Records excerpted from a collection
◇ ◇ ◇

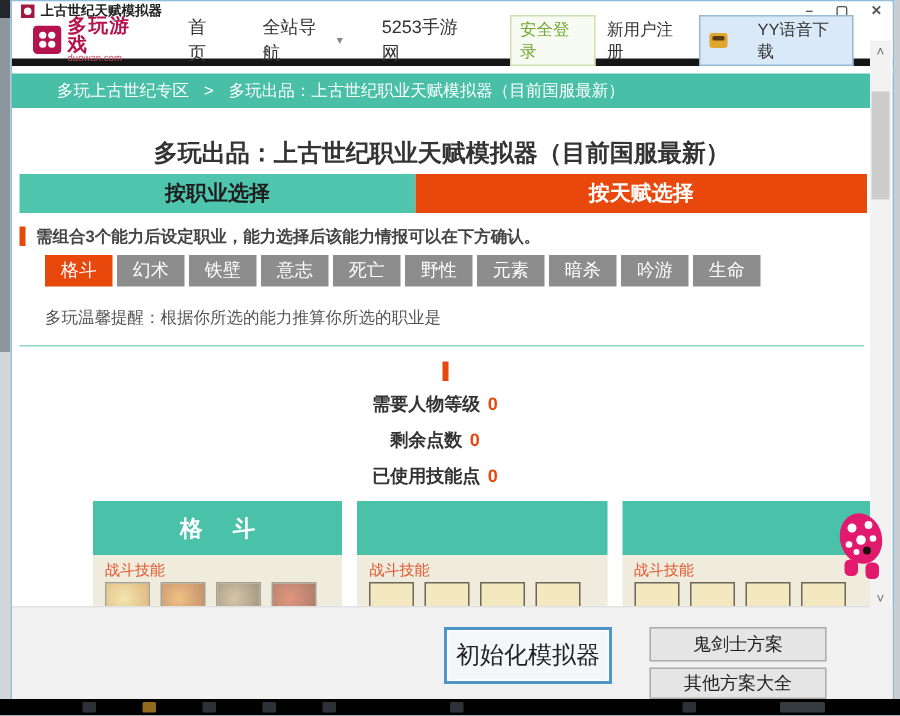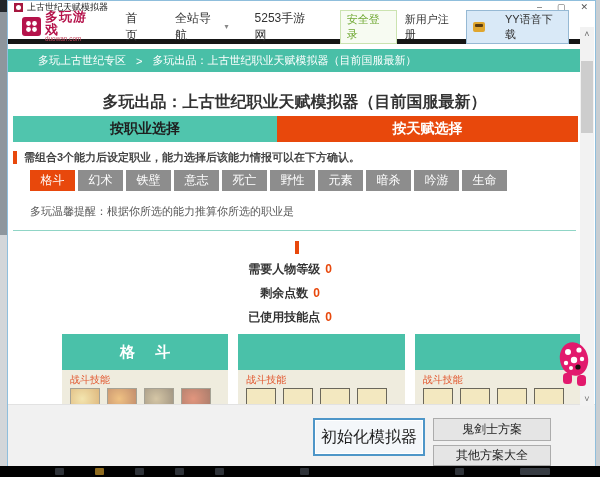--- a/index.html
+++ b/index.html
@@ -12,7 +12,7 @@
   
   .win{position:absolute;left:7px;top:0;width:589px;height:466px;background:#fff;
        border:1px solid #8fbedc;box-sizing:border-box;}
-  .titlebar{height:13px;display:flex;align-items:center;padding:0 4px;background:#fff;}
+  .titlebar{height:13px;display:flex;align-items:center;padding:0 4px;background:#fff;font-weight:bold;}
   .tb-icon{width:9px;height:9px;background:#a6173f;margin:0 4px 0 2px;position:relative;flex:none;}
   .tb-icon::after{content:"";position:absolute;left:2px;top:2px;width:5px;height:5px;background:#fff;border-radius:50%;}
   .tb-title{flex:1;font-size:9px;color:#222;white-space:nowrap;overflow:hidden;}

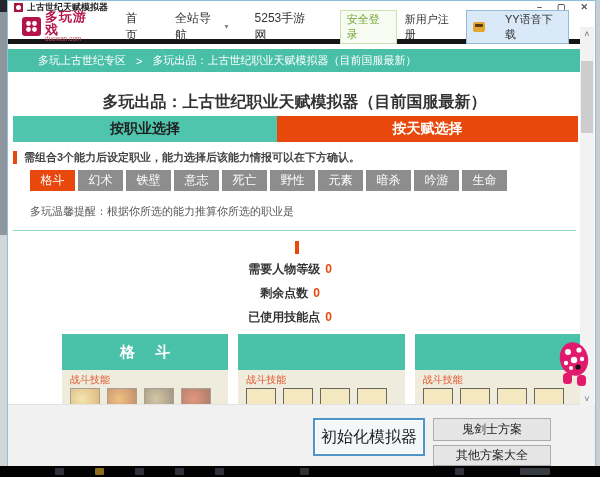--- a/index.html
+++ b/index.html
@@ -73,7 +73,7 @@
   .wm{position:absolute;left:1px;right:1px;bottom:1px;height:4px;background:rgba(40,28,10,.5);}
   
   .footer{height:63px;background:#f1f1f1;position:relative;border-top:1px solid #e2e2e2;}
-  .btn-primary{position:absolute;left:305px;top:13px;width:112px;height:38px;
+  .btn-primary{position:absolute;left:288px;top:13px;width:112px;height:38px;
     background:#f4f7fa;border:2px solid #4e96c8;box-shadow:inset 0 0 0 1px #fff;
     font-size:16px;color:#222;display:flex;align-items:center;justify-content:center;cursor:pointer;box-sizing:border-box;}
   .btn-sec{position:absolute;left:425px;width:118px;background:#e5e5e5;border:1px solid #acacac;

◇ ◇ ◇

◆ Exercise: Search the data for the string "size" and copy each line where it appears.

◆ Result for this task:
   .tb-title{flex:1;font-size:9px;color:#222;white-space:nowrap;overflow:hidden;}
     font-size:16px;color:#222;display:flex;align-items:center;justify-content:center;cursor:pointer;box-sizing:border-box;}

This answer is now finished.